Exercise goal —
Please print exactly the lines running from the one that contains "(13) 同和対策住宅新築資金等貸付金 | 2017年度: 301 -> 349" to the end of the data, with both lines included.

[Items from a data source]
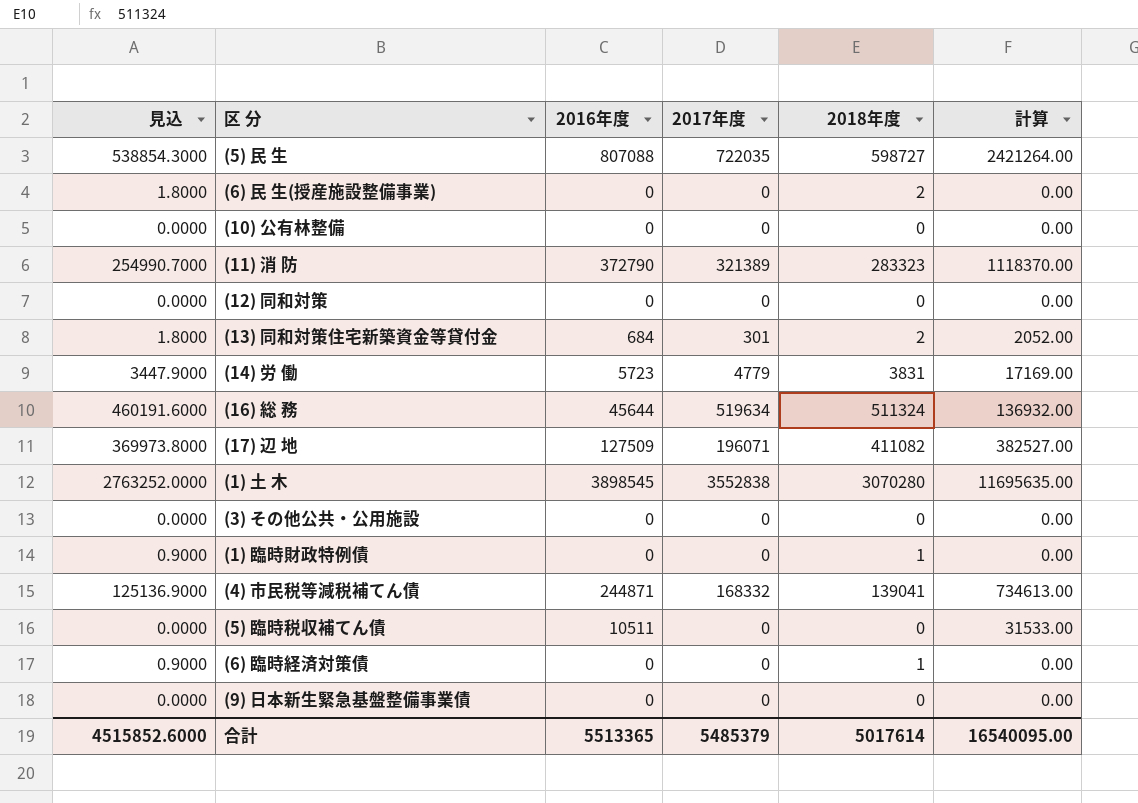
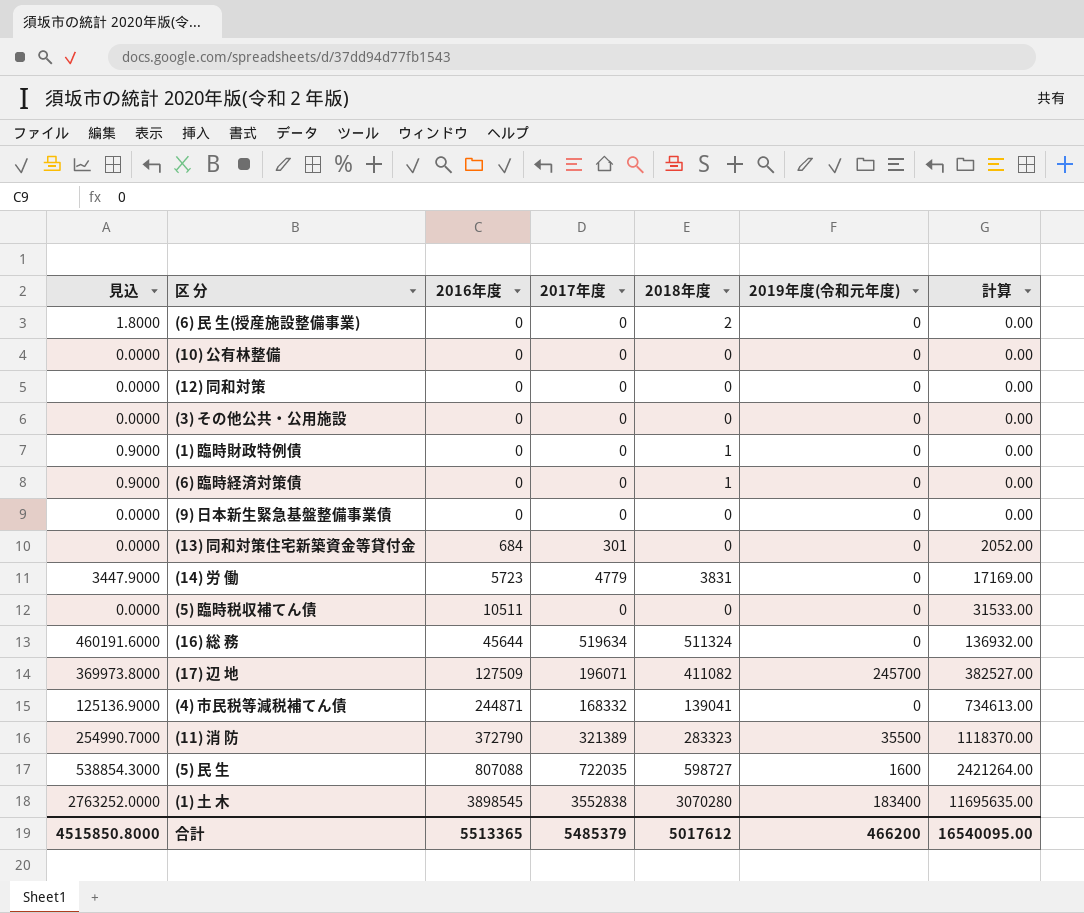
row order: none -> 2016年度 ascending
column 2019年度(令和元年度) | position: none -> 6
(13) 同和対策住宅新築資金等貸付金 | 見込: 1.8000 -> 0.0000
(13) 同和対策住宅新築資金等貸付金 | 2018年度: 2 -> 0
合計 | 見込: 4515852.6000 -> 4515850.8000
合計 | 2018年度: 5017614 -> 5017612

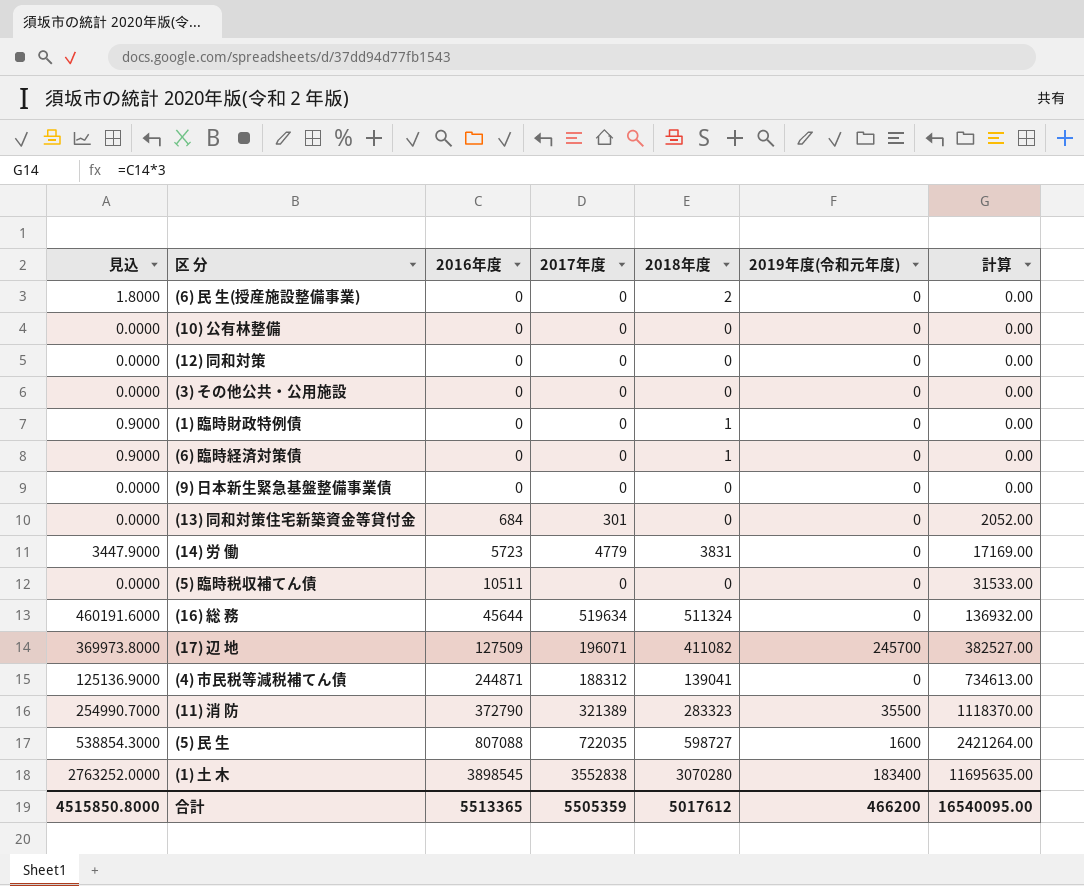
(4) 市民税等減税補てん債 | 2017年度: 168332 -> 188312
合計 | 2017年度: 5485379 -> 5505359

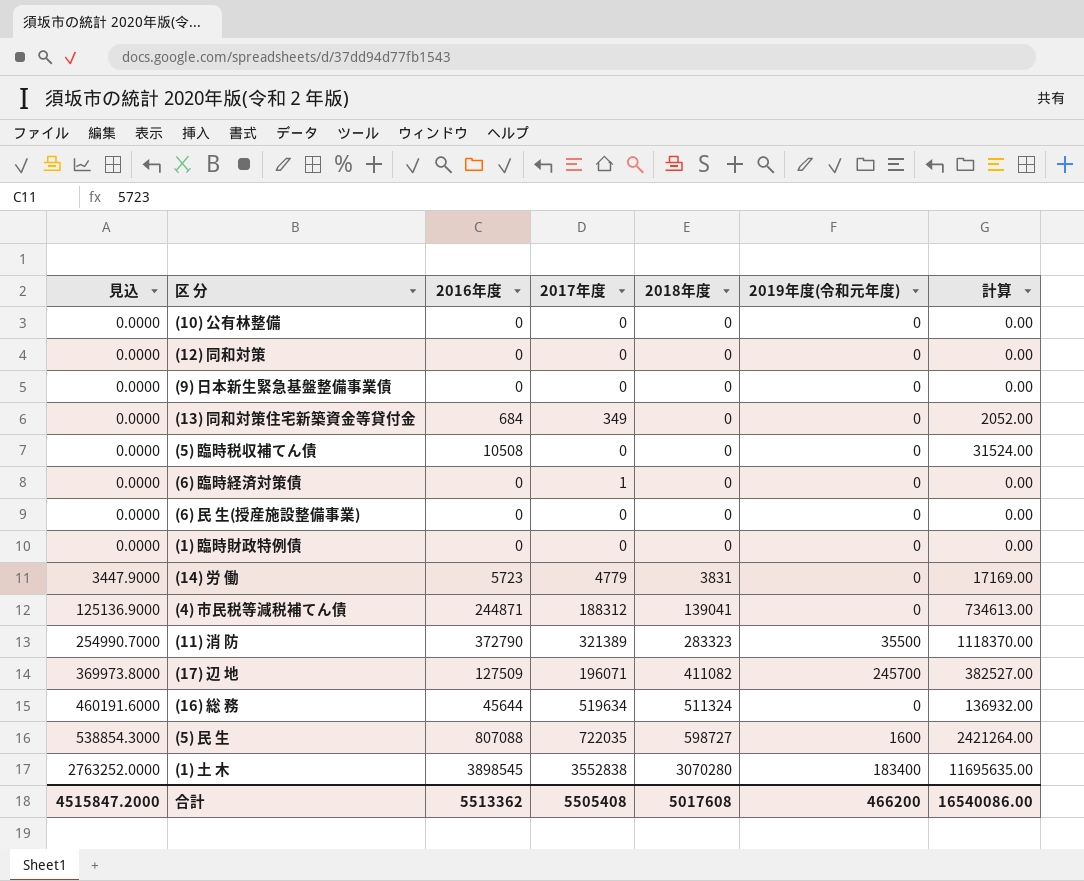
row order: 2016年度 ascending -> 見込 ascending
row (3) その他公共・公用施設: 0.0000 | 0 | 0 | 0 | 0 | 0.00 -> none
(13) 同和対策住宅新築資金等貸付金 | 2017年度: 301 -> 349
(5) 臨時税収補てん債 | 2016年度: 10511 -> 10508
(5) 臨時税収補てん債 | 計算: 31533.00 -> 31524.00
(6) 臨時経済対策債 | 見込: 0.9000 -> 0.0000
(6) 臨時経済対策債 | 2017年度: 0 -> 1
(6) 臨時経済対策債 | 2018年度: 1 -> 0
(6) 民 生(授産施設整備事業) | 見込: 1.8000 -> 0.0000
(6) 民 生(授産施設整備事業) | 2018年度: 2 -> 0
(1) 臨時財政特例債 | 見込: 0.9000 -> 0.0000
(1) 臨時財政特例債 | 2018年度: 1 -> 0
合計 | 見込: 4515850.8000 -> 4515847.2000
合計 | 2016年度: 5513365 -> 5513362
合計 | 2017年度: 5505359 -> 5505408
合計 | 2018年度: 5017612 -> 5017608
合計 | 計算: 16540095.00 -> 16540086.00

Reply —
(13) 同和対策住宅新築資金等貸付金 | 2017年度: 301 -> 349
(5) 臨時税収補てん債 | 2016年度: 10511 -> 10508
(5) 臨時税収補てん債 | 計算: 31533.00 -> 31524.00
(6) 臨時経済対策債 | 見込: 0.9000 -> 0.0000
(6) 臨時経済対策債 | 2017年度: 0 -> 1
(6) 臨時経済対策債 | 2018年度: 1 -> 0
(6) 民 生(授産施設整備事業) | 見込: 1.8000 -> 0.0000
(6) 民 生(授産施設整備事業) | 2018年度: 2 -> 0
(1) 臨時財政特例債 | 見込: 0.9000 -> 0.0000
(1) 臨時財政特例債 | 2018年度: 1 -> 0
合計 | 見込: 4515850.8000 -> 4515847.2000
合計 | 2016年度: 5513365 -> 5513362
合計 | 2017年度: 5505359 -> 5505408
合計 | 2018年度: 5017612 -> 5017608
合計 | 計算: 16540095.00 -> 16540086.00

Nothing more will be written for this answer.